# [RECORD EXCERPTS]

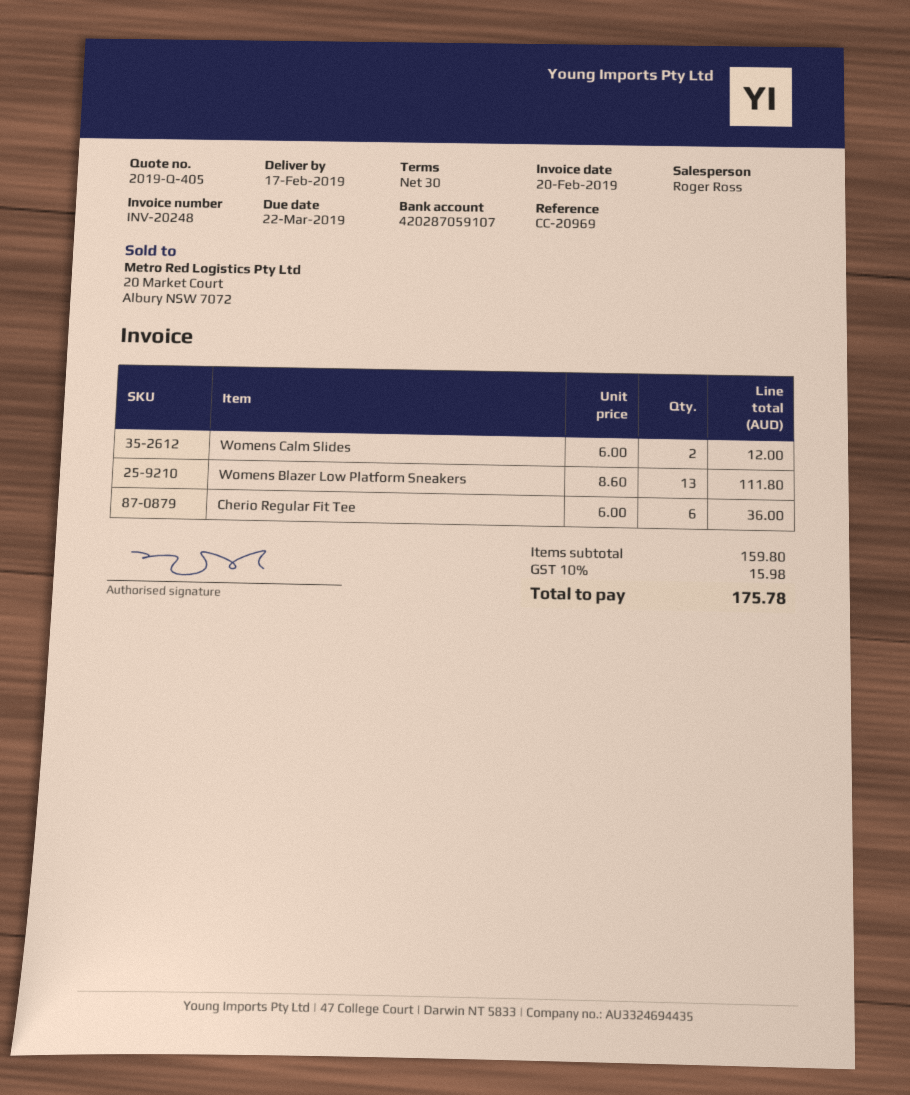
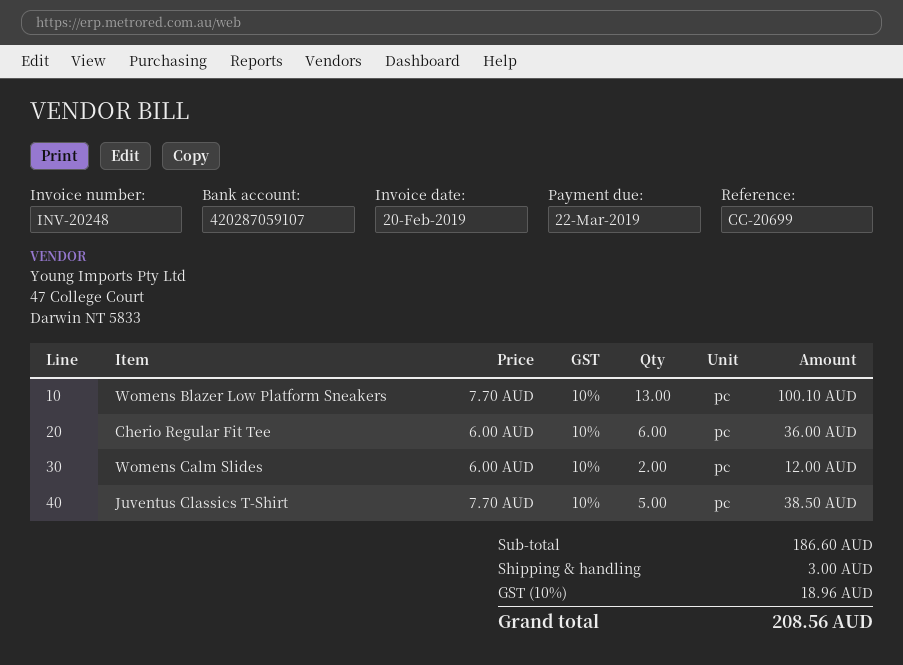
reference: CC-20969 -> CC-20699
Womens Blazer Low Platform Sneakers: 13 x 8.60 = 111.80 -> 13 x 7.70 = 100.10
Juventus Classics T-Shirt: none -> 5 x 7.70 = 38.50
subtotal: 159.80 -> 186.60
shipping: none -> 3.00
tax: 10% = 15.98 -> 10% = 18.96
total: 175.78 -> 208.56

# [TASK PROMPT]
If the data includes images, omit them, and set down everything else exactly as above.

# [THE ANSWER]
reference: CC-20969 -> CC-20699
Womens Blazer Low Platform Sneakers: 13 x 8.60 = 111.80 -> 13 x 7.70 = 100.10
Juventus Classics T-Shirt: none -> 5 x 7.70 = 38.50
subtotal: 159.80 -> 186.60
shipping: none -> 3.00
tax: 10% = 15.98 -> 10% = 18.96
total: 175.78 -> 208.56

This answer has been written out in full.